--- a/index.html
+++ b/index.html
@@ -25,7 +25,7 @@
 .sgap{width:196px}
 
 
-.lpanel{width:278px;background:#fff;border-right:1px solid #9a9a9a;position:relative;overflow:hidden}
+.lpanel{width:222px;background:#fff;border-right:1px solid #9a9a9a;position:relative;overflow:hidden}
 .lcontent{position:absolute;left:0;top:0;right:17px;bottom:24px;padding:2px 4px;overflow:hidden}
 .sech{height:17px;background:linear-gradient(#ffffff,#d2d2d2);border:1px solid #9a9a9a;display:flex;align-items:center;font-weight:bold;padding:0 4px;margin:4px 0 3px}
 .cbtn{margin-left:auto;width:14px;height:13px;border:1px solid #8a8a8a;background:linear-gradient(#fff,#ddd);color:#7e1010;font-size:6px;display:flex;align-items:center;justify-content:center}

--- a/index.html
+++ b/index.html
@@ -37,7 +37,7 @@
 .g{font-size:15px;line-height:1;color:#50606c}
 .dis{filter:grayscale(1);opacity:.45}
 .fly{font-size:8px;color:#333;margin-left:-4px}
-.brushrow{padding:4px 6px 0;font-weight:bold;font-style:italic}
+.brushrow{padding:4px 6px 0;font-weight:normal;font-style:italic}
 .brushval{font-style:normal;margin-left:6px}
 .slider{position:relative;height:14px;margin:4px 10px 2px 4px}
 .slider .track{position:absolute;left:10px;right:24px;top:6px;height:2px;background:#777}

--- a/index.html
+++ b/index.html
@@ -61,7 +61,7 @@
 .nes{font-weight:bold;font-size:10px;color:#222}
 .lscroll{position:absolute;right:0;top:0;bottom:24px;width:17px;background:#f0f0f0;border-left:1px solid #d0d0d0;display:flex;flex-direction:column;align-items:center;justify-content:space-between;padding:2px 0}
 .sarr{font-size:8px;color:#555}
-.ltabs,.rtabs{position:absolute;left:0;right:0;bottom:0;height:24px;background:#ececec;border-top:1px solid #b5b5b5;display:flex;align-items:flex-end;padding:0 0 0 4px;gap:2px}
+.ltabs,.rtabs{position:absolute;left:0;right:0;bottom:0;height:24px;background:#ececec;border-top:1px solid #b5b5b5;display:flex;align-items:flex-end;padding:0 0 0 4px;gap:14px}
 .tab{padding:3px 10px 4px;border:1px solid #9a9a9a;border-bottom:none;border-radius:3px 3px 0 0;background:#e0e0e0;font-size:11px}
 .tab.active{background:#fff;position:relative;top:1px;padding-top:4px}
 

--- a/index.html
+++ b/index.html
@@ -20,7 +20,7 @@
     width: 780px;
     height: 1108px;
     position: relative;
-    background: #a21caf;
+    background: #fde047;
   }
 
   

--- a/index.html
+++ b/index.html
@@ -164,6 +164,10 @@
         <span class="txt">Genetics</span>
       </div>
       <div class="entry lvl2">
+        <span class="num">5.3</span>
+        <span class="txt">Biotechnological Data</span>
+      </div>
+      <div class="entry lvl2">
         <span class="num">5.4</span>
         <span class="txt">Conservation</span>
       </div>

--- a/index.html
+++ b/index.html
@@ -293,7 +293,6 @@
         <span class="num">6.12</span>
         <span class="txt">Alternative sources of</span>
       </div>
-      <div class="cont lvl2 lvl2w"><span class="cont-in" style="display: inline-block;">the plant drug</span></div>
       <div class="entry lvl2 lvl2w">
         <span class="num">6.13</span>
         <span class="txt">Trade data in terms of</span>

· · · · · · ·

Exercise description
Each entry above is to be quoted exactly.

Response to this task
--- a/index.html
+++ b/index.html
@@ -25,7 +25,7 @@
 .sgap{width:196px}
 
 
-.lpanel{width:278px;background:#fff;border-right:1px solid #9a9a9a;position:relative;overflow:hidden}
+.lpanel{width:222px;background:#fff;border-right:1px solid #9a9a9a;position:relative;overflow:hidden}
 .lcontent{position:absolute;left:0;top:0;right:17px;bottom:24px;padding:2px 4px;overflow:hidden}
 .sech{height:17px;background:linear-gradient(#ffffff,#d2d2d2);border:1px solid #9a9a9a;display:flex;align-items:center;font-weight:bold;padding:0 4px;margin:4px 0 3px}
 .cbtn{margin-left:auto;width:14px;height:13px;border:1px solid #8a8a8a;background:linear-gradient(#fff,#ddd);color:#7e1010;font-size:6px;display:flex;align-items:center;justify-content:center}

--- a/index.html
+++ b/index.html
@@ -37,7 +37,7 @@
 .g{font-size:15px;line-height:1;color:#50606c}
 .dis{filter:grayscale(1);opacity:.45}
 .fly{font-size:8px;color:#333;margin-left:-4px}
-.brushrow{padding:4px 6px 0;font-weight:bold;font-style:italic}
+.brushrow{padding:4px 6px 0;font-weight:normal;font-style:italic}
 .brushval{font-style:normal;margin-left:6px}
 .slider{position:relative;height:14px;margin:4px 10px 2px 4px}
 .slider .track{position:absolute;left:10px;right:24px;top:6px;height:2px;background:#777}

--- a/index.html
+++ b/index.html
@@ -61,7 +61,7 @@
 .nes{font-weight:bold;font-size:10px;color:#222}
 .lscroll{position:absolute;right:0;top:0;bottom:24px;width:17px;background:#f0f0f0;border-left:1px solid #d0d0d0;display:flex;flex-direction:column;align-items:center;justify-content:space-between;padding:2px 0}
 .sarr{font-size:8px;color:#555}
-.ltabs,.rtabs{position:absolute;left:0;right:0;bottom:0;height:24px;background:#ececec;border-top:1px solid #b5b5b5;display:flex;align-items:flex-end;padding:0 0 0 4px;gap:2px}
+.ltabs,.rtabs{position:absolute;left:0;right:0;bottom:0;height:24px;background:#ececec;border-top:1px solid #b5b5b5;display:flex;align-items:flex-end;padding:0 0 0 4px;gap:14px}
 .tab{padding:3px 10px 4px;border:1px solid #9a9a9a;border-bottom:none;border-radius:3px 3px 0 0;background:#e0e0e0;font-size:11px}
 .tab.active{background:#fff;position:relative;top:1px;padding-top:4px}
 

--- a/index.html
+++ b/index.html
@@ -20,7 +20,7 @@
     width: 780px;
     height: 1108px;
     position: relative;
-    background: #a21caf;
+    background: #fde047;
   }
 
   

--- a/index.html
+++ b/index.html
@@ -164,6 +164,10 @@
         <span class="txt">Genetics</span>
       </div>
       <div class="entry lvl2">
+        <span class="num">5.3</span>
+        <span class="txt">Biotechnological Data</span>
+      </div>
+      <div class="entry lvl2">
         <span class="num">5.4</span>
         <span class="txt">Conservation</span>
       </div>

--- a/index.html
+++ b/index.html
@@ -293,7 +293,6 @@
         <span class="num">6.12</span>
         <span class="txt">Alternative sources of</span>
       </div>
-      <div class="cont lvl2 lvl2w"><span class="cont-in" style="display: inline-block;">the plant drug</span></div>
       <div class="entry lvl2 lvl2w">
         <span class="num">6.13</span>
         <span class="txt">Trade data in terms of</span>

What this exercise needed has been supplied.